What you are asked to do
The records follow. Give them all back exactly.

Records for the task
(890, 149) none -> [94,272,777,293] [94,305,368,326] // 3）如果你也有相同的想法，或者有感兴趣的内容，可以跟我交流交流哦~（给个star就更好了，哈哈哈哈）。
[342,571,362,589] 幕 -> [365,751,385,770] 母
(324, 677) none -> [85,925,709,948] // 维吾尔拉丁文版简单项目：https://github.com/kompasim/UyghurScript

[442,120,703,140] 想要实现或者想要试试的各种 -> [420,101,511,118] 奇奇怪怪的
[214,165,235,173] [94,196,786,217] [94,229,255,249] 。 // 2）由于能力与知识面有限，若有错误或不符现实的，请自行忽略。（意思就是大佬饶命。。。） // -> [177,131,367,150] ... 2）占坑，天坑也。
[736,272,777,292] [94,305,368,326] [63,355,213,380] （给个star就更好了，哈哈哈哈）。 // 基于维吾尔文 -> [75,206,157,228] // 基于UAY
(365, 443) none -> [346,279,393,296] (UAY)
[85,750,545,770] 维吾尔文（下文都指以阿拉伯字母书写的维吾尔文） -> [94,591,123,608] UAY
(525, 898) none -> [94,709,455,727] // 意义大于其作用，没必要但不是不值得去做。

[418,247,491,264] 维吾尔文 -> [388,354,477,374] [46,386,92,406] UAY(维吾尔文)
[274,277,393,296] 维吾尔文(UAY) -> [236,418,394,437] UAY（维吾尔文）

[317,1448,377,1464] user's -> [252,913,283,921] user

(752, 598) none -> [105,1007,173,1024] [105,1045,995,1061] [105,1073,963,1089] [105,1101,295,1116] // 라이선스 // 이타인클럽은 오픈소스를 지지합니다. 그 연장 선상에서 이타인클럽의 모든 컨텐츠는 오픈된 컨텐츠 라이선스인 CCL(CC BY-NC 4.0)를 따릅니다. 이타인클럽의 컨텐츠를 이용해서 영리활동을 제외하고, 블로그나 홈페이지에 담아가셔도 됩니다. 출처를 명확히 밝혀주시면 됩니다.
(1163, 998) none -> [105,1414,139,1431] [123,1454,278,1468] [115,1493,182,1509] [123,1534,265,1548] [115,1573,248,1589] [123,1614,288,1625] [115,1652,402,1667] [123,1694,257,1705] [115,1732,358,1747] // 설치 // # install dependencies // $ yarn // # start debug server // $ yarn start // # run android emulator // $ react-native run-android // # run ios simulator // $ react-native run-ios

Solution to this problem
(890, 149) none -> [94,272,777,293] [94,305,368,326] // 3）如果你也有相同的想法，或者有感兴趣的内容，可以跟我交流交流哦~（给个star就更好了，哈哈哈哈）。
[342,571,362,589] 幕 -> [365,751,385,770] 母
(324, 677) none -> [85,925,709,948] // 维吾尔拉丁文版简单项目：https://github.com/kompasim/UyghurScript

[442,120,703,140] 想要实现或者想要试试的各种 -> [420,101,511,118] 奇奇怪怪的
[214,165,235,173] [94,196,786,217] [94,229,255,249] 。 // 2）由于能力与知识面有限，若有错误或不符现实的，请自行忽略。（意思就是大佬饶命。。。） // -> [177,131,367,150] ... 2）占坑，天坑也。
[736,272,777,292] [94,305,368,326] [63,355,213,380] （给个star就更好了，哈哈哈哈）。 // 基于维吾尔文 -> [75,206,157,228] // 基于UAY
(365, 443) none -> [346,279,393,296] (UAY)
[85,750,545,770] 维吾尔文（下文都指以阿拉伯字母书写的维吾尔文） -> [94,591,123,608] UAY
(525, 898) none -> [94,709,455,727] // 意义大于其作用，没必要但不是不值得去做。

[418,247,491,264] 维吾尔文 -> [388,354,477,374] [46,386,92,406] UAY(维吾尔文)
[274,277,393,296] 维吾尔文(UAY) -> [236,418,394,437] UAY（维吾尔文）

[317,1448,377,1464] user's -> [252,913,283,921] user

(752, 598) none -> [105,1007,173,1024] [105,1045,995,1061] [105,1073,963,1089] [105,1101,295,1116] // 라이선스 // 이타인클럽은 오픈소스를 지지합니다. 그 연장 선상에서 이타인클럽의 모든 컨텐츠는 오픈된 컨텐츠 라이선스인 CCL(CC BY-NC 4.0)를 따릅니다. 이타인클럽의 컨텐츠를 이용해서 영리활동을 제외하고, 블로그나 홈페이지에 담아가셔도 됩니다. 출처를 명확히 밝혀주시면 됩니다.
(1163, 998) none -> [105,1414,139,1431] [123,1454,278,1468] [115,1493,182,1509] [123,1534,265,1548] [115,1573,248,1589] [123,1614,288,1625] [115,1652,402,1667] [123,1694,257,1705] [115,1732,358,1747] // 설치 // # install dependencies // $ yarn // # start debug server // $ yarn start // # run android emulator // $ react-native run-android // # run ios simulator // $ react-native run-ios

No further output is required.